The design philosophy of the quantize_model interface is easy-of-use. With minimal parameters requirement, including model, quant_config, calib_dataloader, calib_iteration, it offers a straightforward choice of quantizing TF model in one-shot.

def quantize_model(
    model: Union[str, tf.keras.Model, BaseModel],
    quant_config: Union[BaseConfig, list],
    calib_dataloader: Callable = None,
    calib_iteration: int = 100,
    calib_func: Callable = None,
):

model should be a string of the model’s location, the object of Keras model or INC TF model wrapper class.

quant_config is either the StaticQuantConfig object or a list contains SmoothQuantConfig and StaticQuantConfig to indicate what algorithm should be used and what specific quantization rules should be applied.

calib_dataloader is used to load the data samples for calibration phase. In most cases, it could be the partial samples of the evaluation dataset.

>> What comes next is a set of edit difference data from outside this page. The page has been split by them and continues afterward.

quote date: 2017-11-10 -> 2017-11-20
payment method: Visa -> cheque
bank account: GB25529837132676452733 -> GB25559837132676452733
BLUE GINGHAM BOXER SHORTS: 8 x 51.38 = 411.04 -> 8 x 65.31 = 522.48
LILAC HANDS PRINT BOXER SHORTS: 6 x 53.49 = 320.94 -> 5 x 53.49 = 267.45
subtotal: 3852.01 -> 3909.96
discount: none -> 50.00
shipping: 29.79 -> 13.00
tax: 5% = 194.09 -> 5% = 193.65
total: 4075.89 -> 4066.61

calib_iteration is used to decide how many iterations the calibration process will be run.

calib_func is a substitution for calib_dataloader when the built-in calibration function of INC does not work for model inference.

Here is a simple example of using quantize_model interface with a dummy calibration dataloader and the default StaticQuantConfig:

from neural_compressor.tensorflow import StaticQuantConfig, quantize_model
from neural_compressor.tensorflow.utils import DummyDataset

dataset = DummyDataset(shape=(100, 32, 32, 3), label=True)
calib_dataloader = MyDataLoader(dataset=dataset)
quant_config = StaticQuantConfig()

qmodel = quantize_model("fp32_model.pb", quant_config, calib_dataloader)

autotune

The autotune interface, on the other hand, provides greater flexibility and power. It’s particularly useful when accuracy is a critical factor. If the initial quantization doesn’t meet the tolerance of accuracy loss, autotune will iteratively try quantization rules according to the tune_config.

Just like quantize_model, autotune requires model, calib_dataloader and calib_iteration. And the eval_fn, eval_args are used to build evaluation process.

def autotune(
    model: Union[str, tf.keras.Model, BaseModel],
    tune_config: TuningConfig,
    eval_fn: Callable,
    eval_args: Optional[Tuple[Any]] = None,
    calib_dataloader: Callable = None,
    calib_iteration: int = 100,
    calib_func: Callable = None,
) -> Optional[BaseModel]:

model should be a string of the model’s location, the object of Keras model or INC TF model wrapper class.

tune_config is the TuningConfig object which contains multiple quantization rules.

eval_fn is the evaluation function that measures the accuracy of a model.

eval_args is the supplemental arguments required by the defined evaluation function.

calib_dataloader is used to load the data samples for calibration phase. In most cases, it could be the partial samples of the evaluation dataset.

calib_iteration is used to decide how many iterations the calibration process will be run.

calib_func is a substitution for calib_dataloader when the built-in calibration function of INC does not work for model inference.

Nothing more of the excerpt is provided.